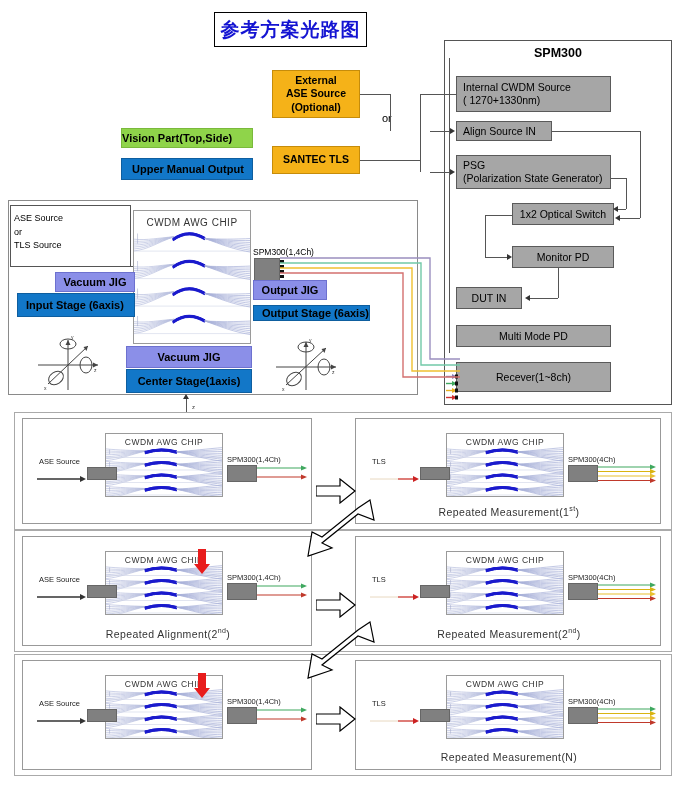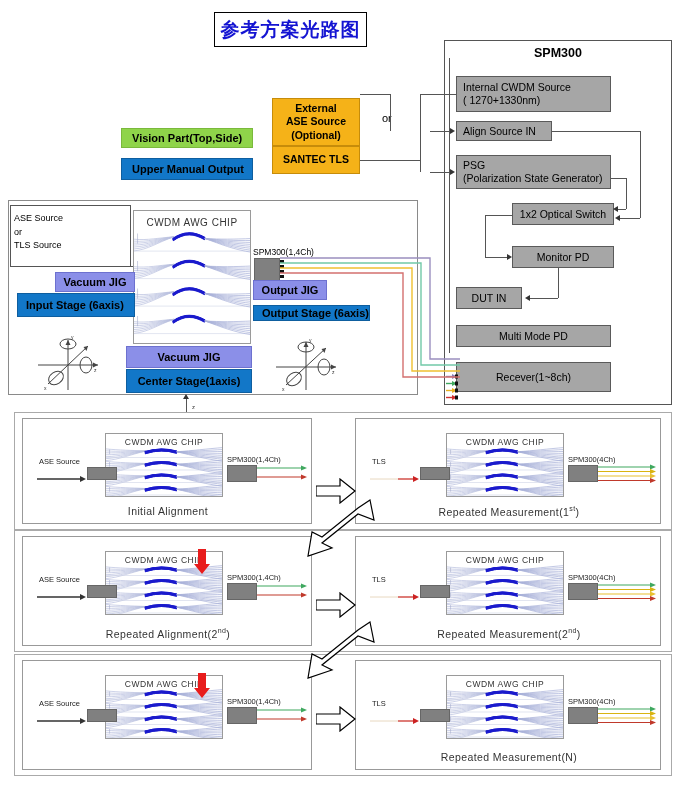--- a/index.html
+++ b/index.html
@@ -33,21 +33,21 @@
 
   .orange-box {
     background:#f5b218; border:1px solid #c68c0a;
     color:#000; font-size:10.5px; font-weight:bold;
     display:flex; align-items:center; justify-content:center;
     text-align:center; line-height:1.3;
   }
   .green-box {
     background:#8fd44a; border:1px solid #7ab93c;
     color:#000; font-size:11px; font-weight:bold;
-    display:flex; align-items:center; padding-left:10px;
+    display:flex; align-items:center; 
   }
   .blue-box {
     background:#1277c8; border:1px solid #0e5e9f;
     color:#000; font-size:11px; font-weight:bold;
     display:flex; align-items:center; padding-left:10px;
   }
   .purple-box {
     background:#8b8fe8; border:1px solid #6d71cf;
     color:#000; font-size:11px; font-weight:bold;
     display:flex; align-items:center; justify-content:center;
@@ -185,21 +185,21 @@
 
 <div class="abs hline" style="left:485px; top:215px; width:27px;"></div>
 <div class="abs vline" style="left:485px; top:215px; height:42px;"></div>
 <div class="abs hline" style="left:485px; top:257px; width:22px;"></div>
 <div class="abs ah-r" style="left:507px; top:253.5px;"></div>
 
 <div class="abs vline" style="left:558px; top:268px; height:30px;"></div>
 <div class="abs hline" style="left:530px; top:298px; width:28px;"></div>
 <div class="abs ah-l" style="left:525px; top:294.5px;"></div>
 
-<div class="abs orange-box" style="left:272px; top:70px; width:88px; height:48px;margin-top:28px;">
+<div class="abs orange-box" style="left:272px; top:70px; width:88px; height:48px;">
   <div>
     <div>External</div>
     <div>ASE Source</div>
     <div>(Optional)</div>
   </div>
 </div>
 <div class="abs orange-box" style="left:272px; top:146px; width:88px; height:28px;">
   <span>SANTEC TLS</span>
 </div>
 <div class="abs" style="left:382px; top:112px; font-size:11px; color:#000;">or</div>
@@ -549,21 +549,20 @@
       </svg></div>
     <div class="abs connector-stub" style="left: 64px; top: 47.68px; width: 30px; height: 13px;"></div>
     <div class="abs" style="left: 204px; top: 35.68px; font-size: 7.5px; color: rgb(34, 34, 34); white-space: nowrap;">SPM300(1,4Ch)</div>
     <div class="abs connector-stub" style="left: 204px; top: 45.68px; width: 30px; height: 17px;"></div>
     <div class="abs" style="left: 234px; top: 44.68px; width: 50px; height: 20px;"><svg width="50" height="20" viewBox="0 0 50 20">
         <line x1="0" y1="4" x2="44" y2="4" stroke="#3fa85f" stroke-width="1.1"></line>
            <polygon points="44,1.4 50,4 44,6.6" fill="#3fa85f"></polygon>
         <line x1="0" y1="13" x2="44" y2="13" stroke="#c0392b" stroke-width="1.1"></line>
            <polygon points="44,10.4 50,13 44,15.6" fill="#c0392b"></polygon>
       </svg></div>
-    <div class="abs panel-cap" style="left: 0px; top: 86px; width: 290px;"><span>Initial Alignment</span></div>
   </div>
 <div class="abs panel" id="panel-1" style="left:355px; top:418px; width:306px; height:106px;">
     <div class="abs chip" style="left: 90px; top: 14px; width: 118px; height: 64px;">
       <div class="chip-title" style="margin-top: 3px; font-size: 8.5px;">CWDM AWG CHIP</div>
       <svg width="118" height="50" viewBox="0 0 118 50" style="display: block;">
         <g>
           <path d="M0,1.8999999999999995 C 14.16,3.25 23.6,3.25 40.120000000000005,4" fill="none" stroke="#b8bede" stroke-width="0.7"></path>
           <path d="M0,3.8499999999999996 C 14.16,4.75 23.6,4 40.120000000000005,4" fill="none" stroke="#b8bede" stroke-width="0.7"></path>
           <path d="M0,5.8 C 14.16,6.25 23.6,4.75 40.120000000000005,4" fill="none" stroke="#b8bede" stroke-width="0.7"></path>
           <path d="M0,7.75 C 14.16,7.75 23.6,5.5 40.120000000000005,4" fill="none" stroke="#b8bede" stroke-width="0.7"></path>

------------------------------------

_Task_
Your answer should be the lines above, from the line containing "C 14.16,3.25 23.6,3.25" up to and including the line containing "C 14.16,4.75 23.6,4", reproduced exactly and with nothing else.

_Response below_
           <path d="M0,1.8999999999999995 C 14.16,3.25 23.6,3.25 40.120000000000005,4" fill="none" stroke="#b8bede" stroke-width="0.7"></path>
           <path d="M0,3.8499999999999996 C 14.16,4.75 23.6,4 40.120000000000005,4" fill="none" stroke="#b8bede" stroke-width="0.7"></path>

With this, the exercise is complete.